Download and Install

ToscaWidgets can be downloaded and installed with setuptools' easy_install:

easy_install ToscaWidgets

You will probably also want to install the form related widgets. You can do so by:

easy_install twForms

The latest development version (which you are encouraged to use and submit patches against) is available in a Subversion repository

ToscaWidgets supports Cheetah (via TurboCheetah), Kid (via TurboKid), Genshi and Mako templates (and other Buffet-compatible templating engines), if these packages are installed. You may optionally install them as ToscaWidgets dependencies:

easy_install ToscaWidgets[cheetah,kid,genshi,mako]
easy_install ToscaWidgets[cheetah,kid]
...

Credits

ToscaWidgets has been developed by Alberto Valverde Gonzalez based on the work of the many people involved in developing, testing and designing TurboGears' Widgets.

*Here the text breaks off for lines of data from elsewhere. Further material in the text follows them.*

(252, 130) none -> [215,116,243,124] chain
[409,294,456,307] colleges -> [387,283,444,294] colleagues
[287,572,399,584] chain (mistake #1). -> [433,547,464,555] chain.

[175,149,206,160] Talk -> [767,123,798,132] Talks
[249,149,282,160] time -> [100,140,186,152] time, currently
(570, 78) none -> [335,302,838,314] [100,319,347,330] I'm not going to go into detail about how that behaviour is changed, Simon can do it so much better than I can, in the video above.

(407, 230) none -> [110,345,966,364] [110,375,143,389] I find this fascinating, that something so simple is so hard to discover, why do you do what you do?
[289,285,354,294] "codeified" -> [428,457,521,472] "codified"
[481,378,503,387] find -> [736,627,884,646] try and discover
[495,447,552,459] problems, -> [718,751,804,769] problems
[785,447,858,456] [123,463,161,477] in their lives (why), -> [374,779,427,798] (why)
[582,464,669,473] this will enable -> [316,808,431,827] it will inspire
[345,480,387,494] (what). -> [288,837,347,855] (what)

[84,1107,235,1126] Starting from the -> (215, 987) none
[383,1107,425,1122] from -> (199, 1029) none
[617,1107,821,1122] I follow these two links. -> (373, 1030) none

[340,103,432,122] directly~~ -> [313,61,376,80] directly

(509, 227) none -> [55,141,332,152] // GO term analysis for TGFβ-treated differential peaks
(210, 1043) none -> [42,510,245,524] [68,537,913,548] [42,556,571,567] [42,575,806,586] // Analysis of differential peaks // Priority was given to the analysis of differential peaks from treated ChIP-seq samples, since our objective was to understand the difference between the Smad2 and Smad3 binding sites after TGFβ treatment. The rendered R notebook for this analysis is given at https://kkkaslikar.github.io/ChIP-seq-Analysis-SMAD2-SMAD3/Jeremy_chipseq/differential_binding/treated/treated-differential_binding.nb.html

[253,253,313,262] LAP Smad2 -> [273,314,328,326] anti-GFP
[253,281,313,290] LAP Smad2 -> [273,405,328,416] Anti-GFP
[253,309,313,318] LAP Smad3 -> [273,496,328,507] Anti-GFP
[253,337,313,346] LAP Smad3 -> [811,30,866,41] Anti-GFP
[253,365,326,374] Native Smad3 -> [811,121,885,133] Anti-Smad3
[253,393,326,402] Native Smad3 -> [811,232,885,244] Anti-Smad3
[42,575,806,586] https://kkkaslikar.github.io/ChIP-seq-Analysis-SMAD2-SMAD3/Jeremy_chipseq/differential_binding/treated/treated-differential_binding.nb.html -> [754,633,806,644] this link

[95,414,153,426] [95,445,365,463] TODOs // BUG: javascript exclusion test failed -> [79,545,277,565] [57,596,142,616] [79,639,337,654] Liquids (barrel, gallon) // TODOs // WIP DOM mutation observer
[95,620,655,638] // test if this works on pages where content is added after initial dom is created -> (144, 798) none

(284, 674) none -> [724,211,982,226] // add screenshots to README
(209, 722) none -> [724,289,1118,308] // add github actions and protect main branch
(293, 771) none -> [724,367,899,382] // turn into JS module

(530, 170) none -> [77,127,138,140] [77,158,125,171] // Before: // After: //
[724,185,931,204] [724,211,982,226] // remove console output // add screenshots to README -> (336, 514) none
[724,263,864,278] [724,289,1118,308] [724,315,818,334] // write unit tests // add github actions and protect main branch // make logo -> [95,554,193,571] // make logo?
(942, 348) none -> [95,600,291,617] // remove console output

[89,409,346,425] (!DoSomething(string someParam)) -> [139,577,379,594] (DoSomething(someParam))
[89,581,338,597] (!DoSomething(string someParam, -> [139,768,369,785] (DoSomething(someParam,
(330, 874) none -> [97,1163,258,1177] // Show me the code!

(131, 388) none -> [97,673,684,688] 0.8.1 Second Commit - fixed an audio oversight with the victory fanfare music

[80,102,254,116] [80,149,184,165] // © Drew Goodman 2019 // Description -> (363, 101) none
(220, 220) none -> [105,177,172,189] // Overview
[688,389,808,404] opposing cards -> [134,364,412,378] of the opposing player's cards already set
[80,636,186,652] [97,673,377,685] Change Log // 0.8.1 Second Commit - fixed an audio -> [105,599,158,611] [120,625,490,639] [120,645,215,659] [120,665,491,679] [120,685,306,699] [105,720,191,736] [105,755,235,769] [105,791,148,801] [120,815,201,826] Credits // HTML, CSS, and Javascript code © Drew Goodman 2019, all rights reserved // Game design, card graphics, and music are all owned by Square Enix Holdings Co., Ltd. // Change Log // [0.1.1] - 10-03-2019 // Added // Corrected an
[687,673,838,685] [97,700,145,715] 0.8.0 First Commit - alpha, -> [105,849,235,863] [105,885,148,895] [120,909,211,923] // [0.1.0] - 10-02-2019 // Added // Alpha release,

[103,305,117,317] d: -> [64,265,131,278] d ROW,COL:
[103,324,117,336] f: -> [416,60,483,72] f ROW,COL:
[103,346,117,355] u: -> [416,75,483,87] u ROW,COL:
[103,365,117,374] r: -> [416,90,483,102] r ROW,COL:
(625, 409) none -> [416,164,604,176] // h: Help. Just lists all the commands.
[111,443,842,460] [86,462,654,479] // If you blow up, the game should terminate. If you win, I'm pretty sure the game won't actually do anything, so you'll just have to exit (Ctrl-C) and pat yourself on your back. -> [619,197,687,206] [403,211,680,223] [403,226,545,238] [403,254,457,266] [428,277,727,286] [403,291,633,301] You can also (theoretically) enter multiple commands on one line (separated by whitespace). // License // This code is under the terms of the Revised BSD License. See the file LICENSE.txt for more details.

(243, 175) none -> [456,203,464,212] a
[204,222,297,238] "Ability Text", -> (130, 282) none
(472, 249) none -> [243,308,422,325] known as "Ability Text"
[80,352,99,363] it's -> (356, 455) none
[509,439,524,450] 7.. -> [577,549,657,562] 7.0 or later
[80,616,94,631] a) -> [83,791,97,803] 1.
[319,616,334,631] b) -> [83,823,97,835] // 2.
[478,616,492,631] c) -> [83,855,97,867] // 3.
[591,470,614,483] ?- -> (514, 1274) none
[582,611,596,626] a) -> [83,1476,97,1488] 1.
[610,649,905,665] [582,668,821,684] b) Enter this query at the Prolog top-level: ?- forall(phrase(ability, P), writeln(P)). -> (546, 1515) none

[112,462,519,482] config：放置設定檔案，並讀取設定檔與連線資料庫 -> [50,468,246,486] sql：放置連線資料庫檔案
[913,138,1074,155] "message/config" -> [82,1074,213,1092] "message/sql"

The original design was made by TurboGears' author, Kevin Dangoor.

Michele Cella and myself worked hard to push TG's implementation to where it now stands.

State of the API

ToscaWidgets has recently entered it's alpha stage. The API is mostly frozen and backwards compatibility is a priority now. Any API tweaks that might pop up will provide aliases and DeprecationWarnings in order not to break client code that uses them.

Mailing List

ToscaWidgets and related packages can be discussed in the mailing list.

Contributing

Please submit patches and bug reports to the TurboGears Trac, file them under the ToscaWidgets component and 2.0 Milestone.